Another important move saw Toshiba give up its last remaining profitable business, that of memory chips, following a months-long bidding war ultimately won by Apple-backed SK Hynix.

Meanwhile, Qualcomm, which is still the undisputed leader of smartphone SoCs and cellular modems, continues to wait for regulatory approval in its 2016-proposed $47 billion bid for NXP Semiconductors.

Of course, the San Diego-based company’s most pressing concern has become an increasingly ugly legal war with Apple, which may have very unpleasant long-term repercussions on one of Qualcomm’s top divisions.

Enter arch-rival Broadcom and an unsolicited but “compelling for stockholders and stakeholders in both companies” $130 billion acquisition proposal. The soon-to-be-relocated semiconductor giant which merged with Avago early last year offers $70 in cash and stock per QCOM share, which it says represents a 28 percent “premium over the closing price of Qualcomm common stock on November 2, 2017.”

It’s also 33 percent more than Qualcomm’s speculation-unaffected “30-day volume-weighted average price”, which sounds like a pretty solid deal. After all, it’d be easily the biggest corporate acquisition in tech history, at nearly double the value of Dell’s $67 billion EMC takeover.

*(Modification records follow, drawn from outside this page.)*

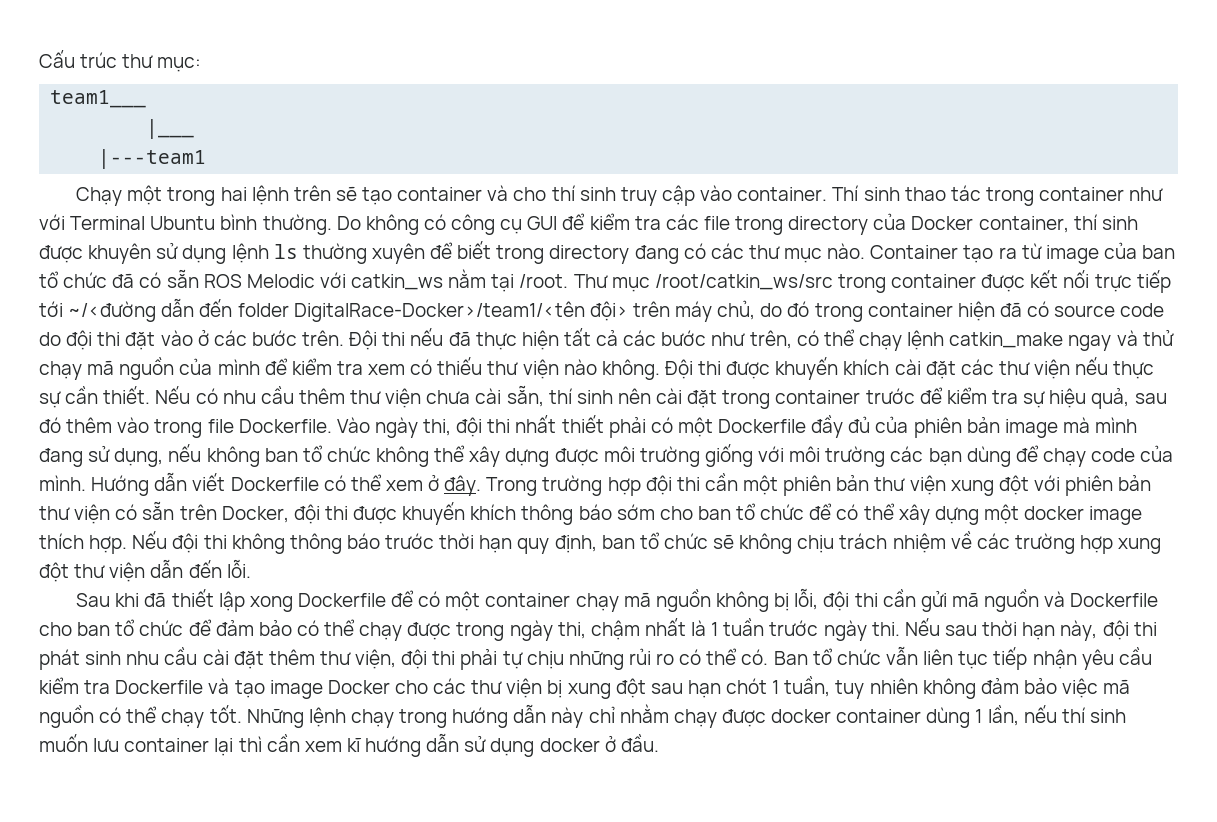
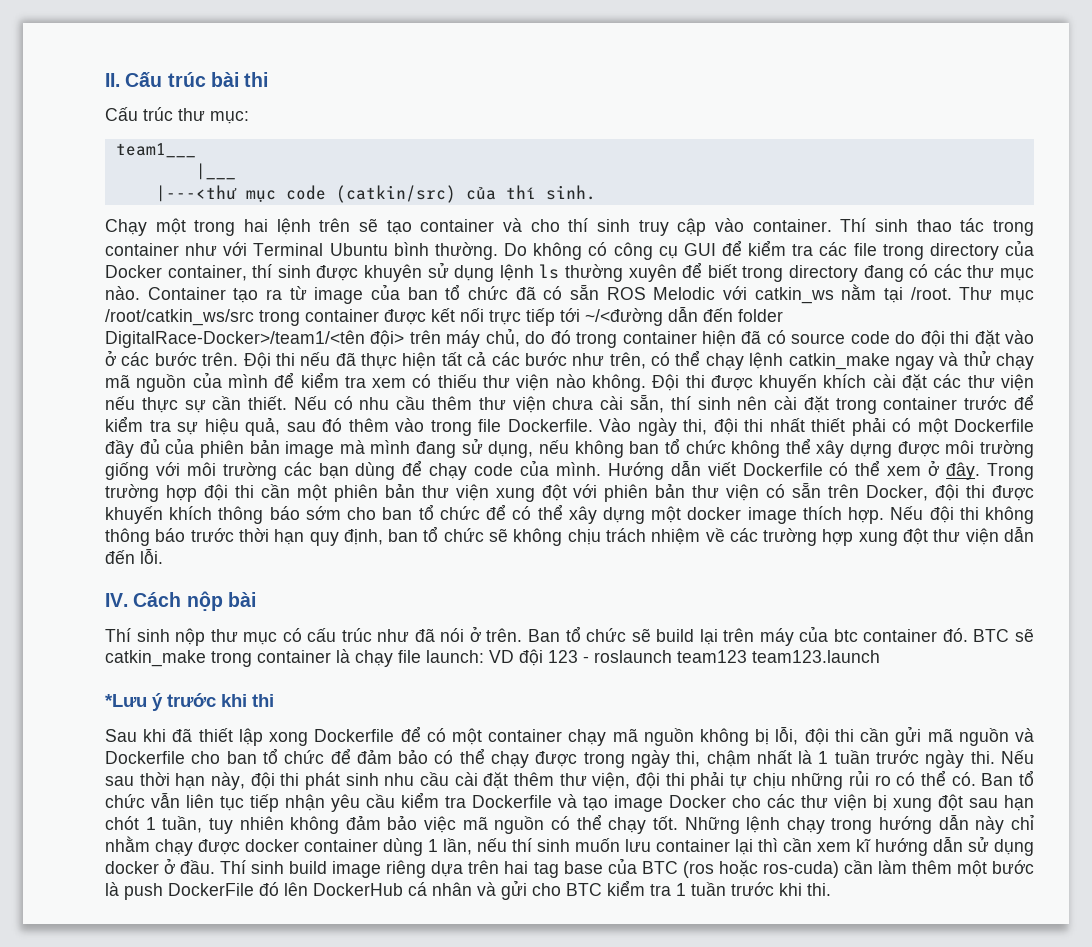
+ II. Cấu trúc bài thi
- |---team1
+ |---<thư mục code (catkin/src) của thí sinh.
+ IV. Cách nộp bài
+ Thí sinh nộp thư mục có cấu trúc như đã nói ở trên. Ban tổ chức sẽ build lại trên máy của btc container đó. BTC sẽ catkin_make trong container là chạy file launch: VD đội 123 - roslaunch team123 team123.launch
+ *Lưu ý trước khi thi
+ Thí sinh build image riêng dựa trên hai tag base của BTC (ros hoặc ros-cuda) cần làm thêm một bước là push DockerFile đó lên DockerHub cá nhân và gửi cho BTC kiểm tra 1 tuần trước khi thi.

But rumor is Qualcomm will have none of this “complementary transaction” talk aiming to “position the combined company as a global communications leader with an impressive portfolio of technologies and products.” That’s because the proposal comes at an opportune time for Broadcom to undervalue the business it seeks to purchase, according to people close to Qualcomm’s top execs. It remains to be seen if shareholders will agree the company is worth more than the potentially record-breaking $130 billion sum.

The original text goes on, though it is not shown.